The refugee population has seen a sizeable increase in recent years. By 2015, European shores had received nearly 1.2 million people who took journeys fraught with danger, sometimes seeing their loved ones die at sea or en route. So far in 2018, UNHCR’s data tells us that 58,475 have risked their lives crossing the Mediterranean Sea to find safety in Europe. This migrant crisis vividly illustrates the hypocrisy of the West, inferior policies and trivial politics of the European countries.

Migration: an agenda

The human crisis, considered to be the biggest since World War II, has returned to the high tables of the European Union. Seemingly, migration has emerged as the most important political agenda in Germany and Italy. But countries of the wealthy continent remain wary of finding and implementing a pragmatic yet liberal solution.

The coalition government in Italy – populist and eurosceptic Five Star Movement and far-right League – bitterly oppose immigration hovering on the fringe of EU politics. It has seen the arrival of a vast number of migrants, and adopted tough measures to halt the usage of Italy as a landing point. Italy’s Interior Minister Matteo Salvini has blocked NGO naval vessels carrying people rescued at Mediterranean Sea from docking in its ports.

Italian Transport Minister Danilo Toninelli repeated his stance and threatened the EU, “We respect the rules, but now they will be changed. Migration can’t just be an Italian problem or else the EU is at risk.” France’s Aquarius, charity-run search-and-rescue vessel with 629 people on board went on to land its human cargo in Spain because it was disallowed to dock in the Italian port. Germany’s Lifeline met with a similar fate when it was diverted to dock in Malta. Another Mediterranean country, Greece has shared the brunt of migrant arrivals while others such as Austria, Switzerland and France enacted tougher border controls and barriers.

On the other hand, the alliance between Merkel’s Christian Democratic Union and her Bavarian compatriot, the Christian Social Union led by Horst Seehofer, her interior minister, is in jeopardy with tensions rising high enough to question the survival of the government. The CSU has decided to prevent asylum-seekers from entering Germany. This move is a sharp contradiction to Angela Merkel’s Open-door policy and may subvert her command. It could also kick start a chain effect across the continent, setting a precedent for other countries to take similar measures.

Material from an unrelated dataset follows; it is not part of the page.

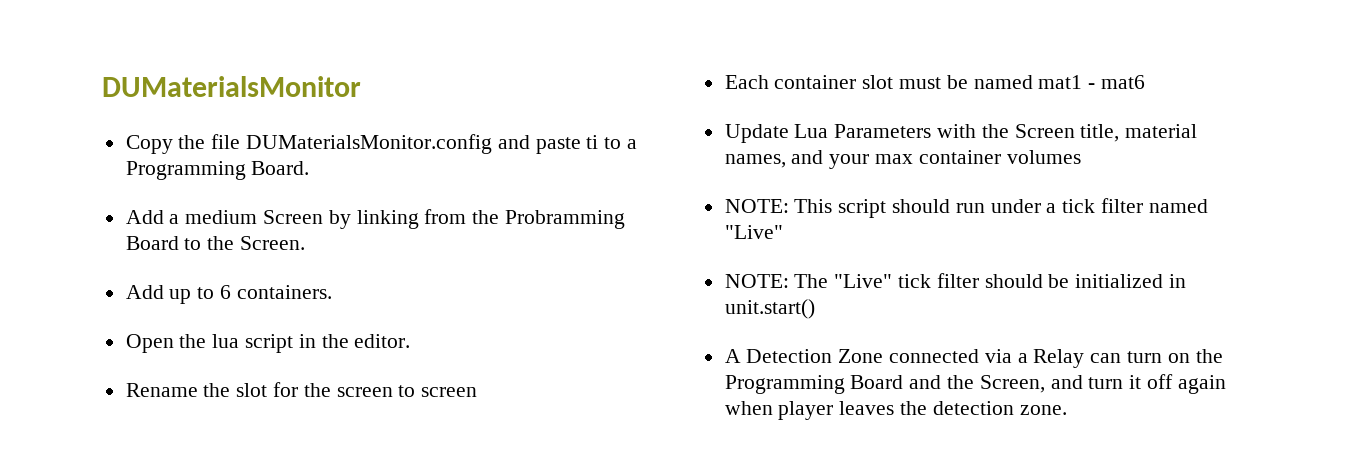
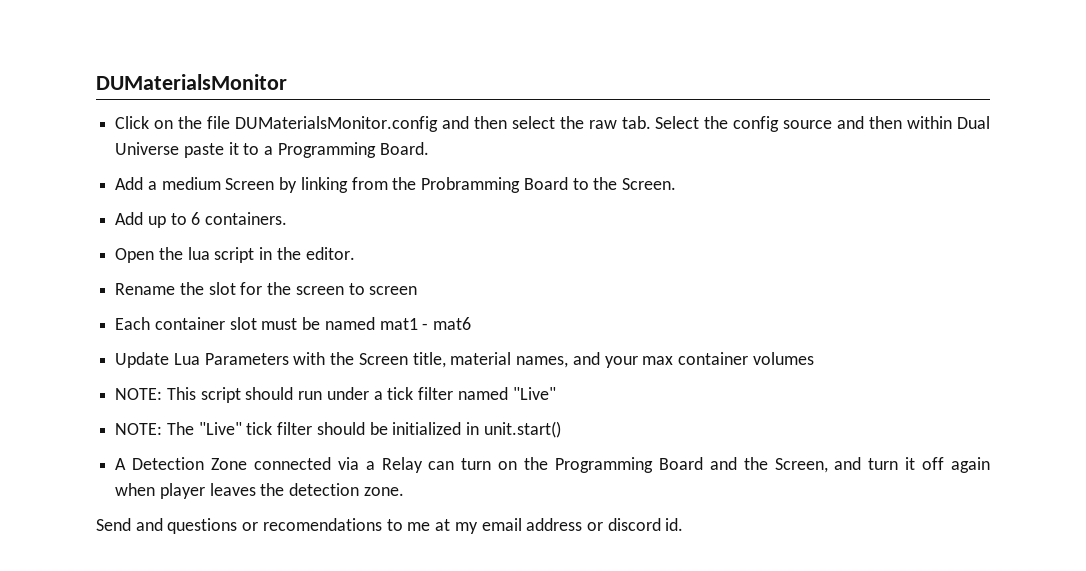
[125,135,173,154] Copy -> [115,116,174,129] Click on
[535,135,599,154] paste ti -> [473,116,990,132] [115,142,239,158] then select the raw tab. Select the config source and then within Dual Universe paste it
(1067, 410) none -> [96,518,684,534] // Send and questions or recomendations to me at my email address or discord id.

Pupils of Yangani progressive primary school play at the school compound on June 23, 2017. The school has over 5000 pupils and according to the Deputy headteacher, its had for the teachers tp cope with this number of pupils. Photo Credit: UNHCR/Isaac Kasamani

In search of a common ground

The volatile salvo resulted in the need to hold an immediate mini-summit at the behest of Merkel in order to reach a common solution on migration. At European Commission, Angela Merkel stressed on the need to have “bilateral or trilateral agreements” due to the non-existence of a concord among all 28 EU members, which she made clear was still absent. She also went vocal on addressing Italy’s concern that the country was suffering with the migrant crisis more than others.

Alexis Tsipras lent his support to Italy and Pedro Sanchez, the newly elected Prime Minister of Spain, and seemed intent to present a proposal and his views that “everyone agreed on the need to have a European vision.” Apart from the need to adopt a European vision, there was also acknowledgement that it was intractable to realise unanimous goals, especially among countries like Poland and Hungary that unwaveringly decline to accept migrants as part of a European Union relocation arrangement.

“A watershed realisation could be reached to draw unanimity between 16 willing members that would be more substantial than all 28 members. But it was the Austrian Chancellor Sebastian Kurz who encapsulated the outcome of the summit more appropriately, “The issue is still not solved”.

The current reality

The number of refugees and migrants on the lookout for better livelihood and safety has literally plummeted as a result of activities meant to shut down the well-worn route through Balkans, alongside deals with Libya and Turkey. Also, applications by asylum claimants came down tremendously across the EU in 2017 compared to previous years. There is also an internal rift among European member states as each believes the other is not taking a fair share of the burden. Apart from Slovakia and Austria, Hungary’s Viktor Orban and Czech Republic’s Andrej Babis have shown resistance against taking in refugees. The Dublin System which was put in place for dealing with asylum claimants is squeaking.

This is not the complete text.